Dataset items:

▶

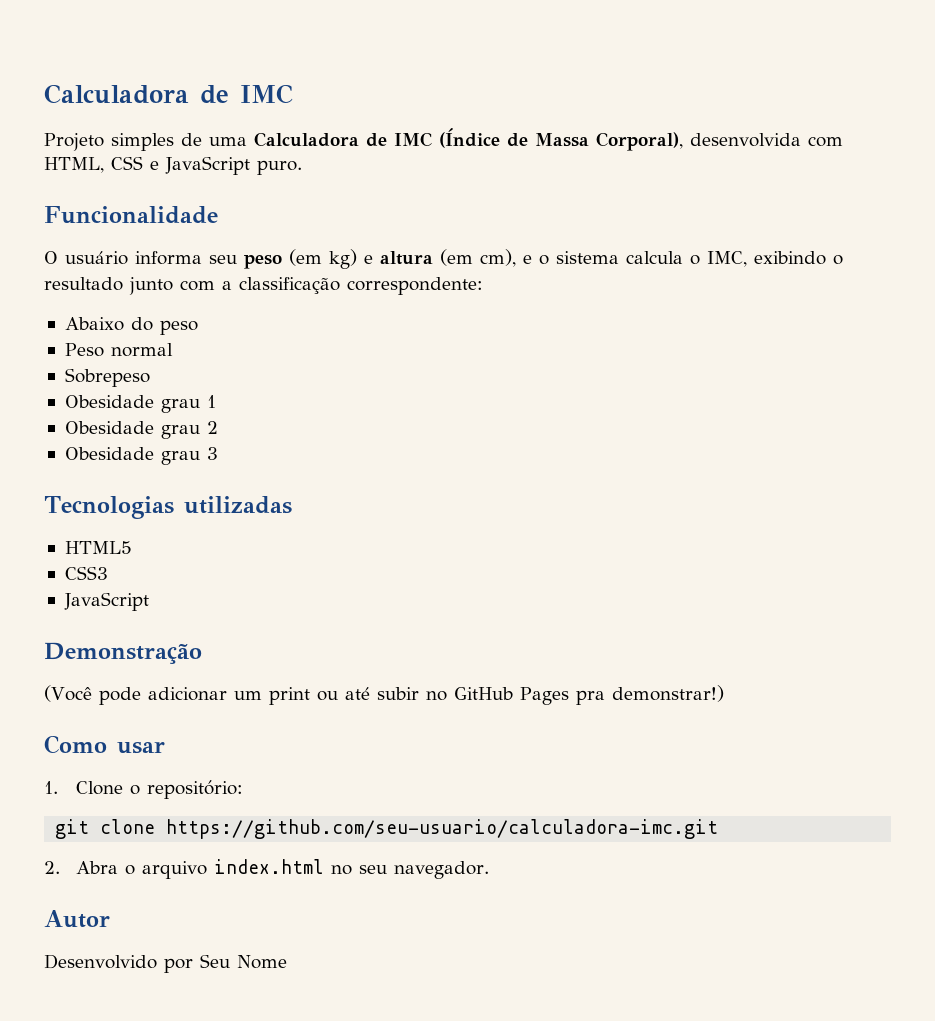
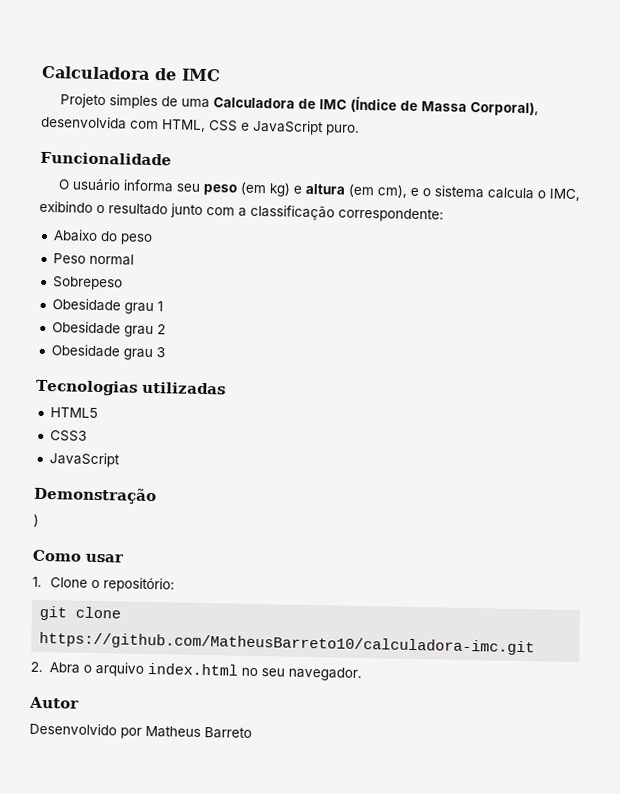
- (Você pode adicionar um print ou até subir no GitHub Pages pra demonstrar!)
+ )
- git clone https://github.com/seu-usuario/calculadora-imc.git
+ git clone https://github.com/MatheusBarreto10/calculadora-imc.git
- Desenvolvido por Seu Nome
+ Desenvolvido por Matheus Barreto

◀

Description of the task: Repeat each entry above exactly, passing over any images.

Finished exercise:
- (Você pode adicionar um print ou até subir no GitHub Pages pra demonstrar!)
+ )
- git clone https://github.com/seu-usuario/calculadora-imc.git
+ git clone https://github.com/MatheusBarreto10/calculadora-imc.git
- Desenvolvido por Seu Nome
+ Desenvolvido por Matheus Barreto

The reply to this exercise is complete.